(Stored data entries)

BEGIN

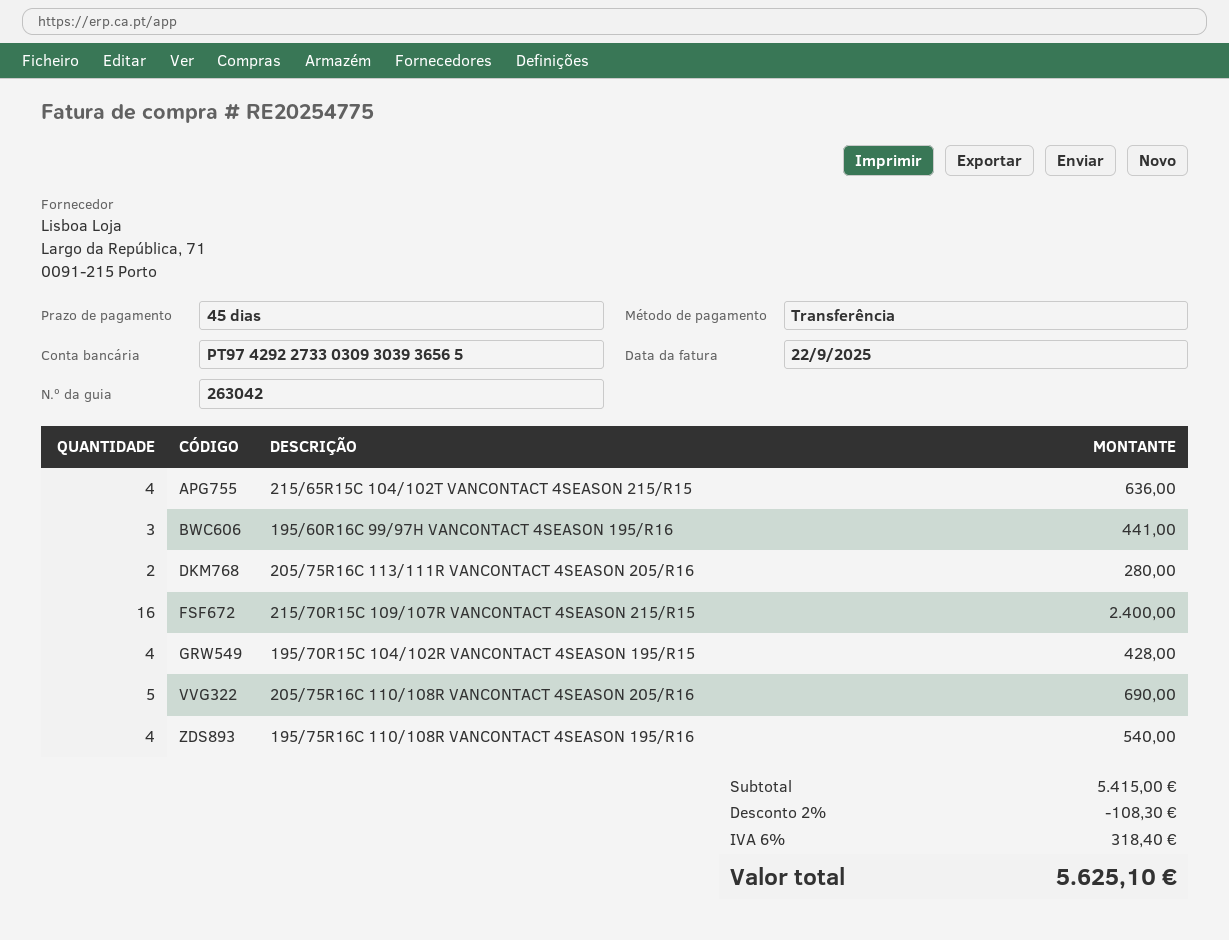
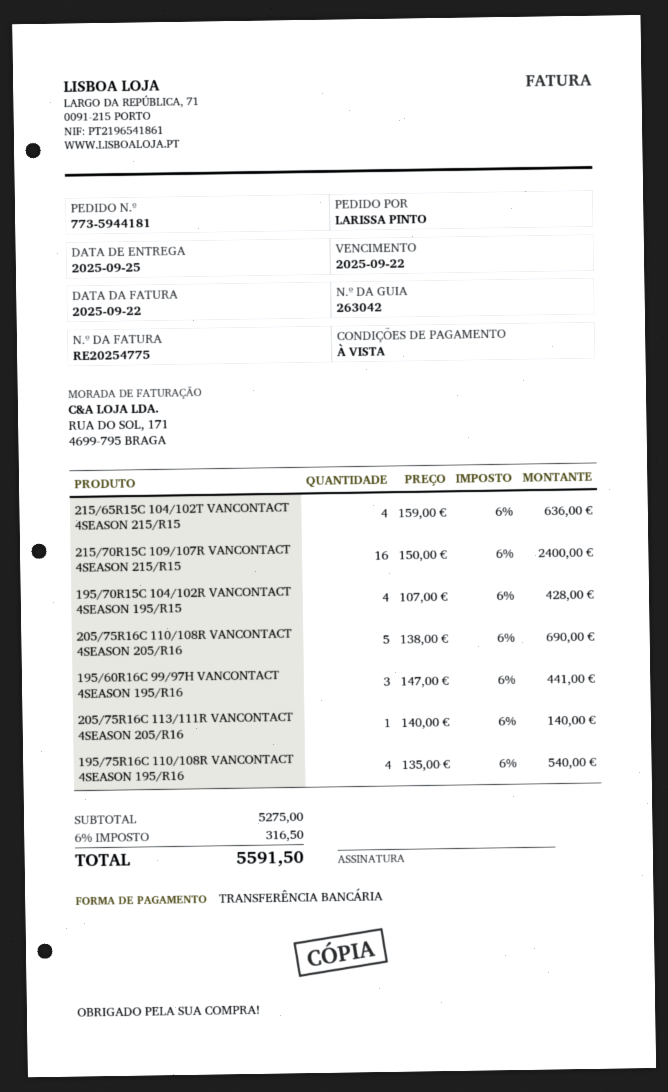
payment terms: 45 days -> on receipt
205/75R16C 113/111R VANCONTACT 4SEASON 205/R16: 2 for 280.00 -> 1 for 140.00
subtotal: 5415.00 -> 5275.00
discount: 2% = 108.30 -> none
tax: 6% = 318.40 -> 6% = 316.50
total: 5625.10 -> 5591.50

END

**What you have to do:** Your task is to set down exactly the lines from the line containing "subtotal: 5415.00 -> 5275.00" to the end of the data above, including both ends.

**Response to the task:**
subtotal: 5415.00 -> 5275.00
discount: 2% = 108.30 -> none
tax: 6% = 318.40 -> 6% = 316.50
total: 5625.10 -> 5591.50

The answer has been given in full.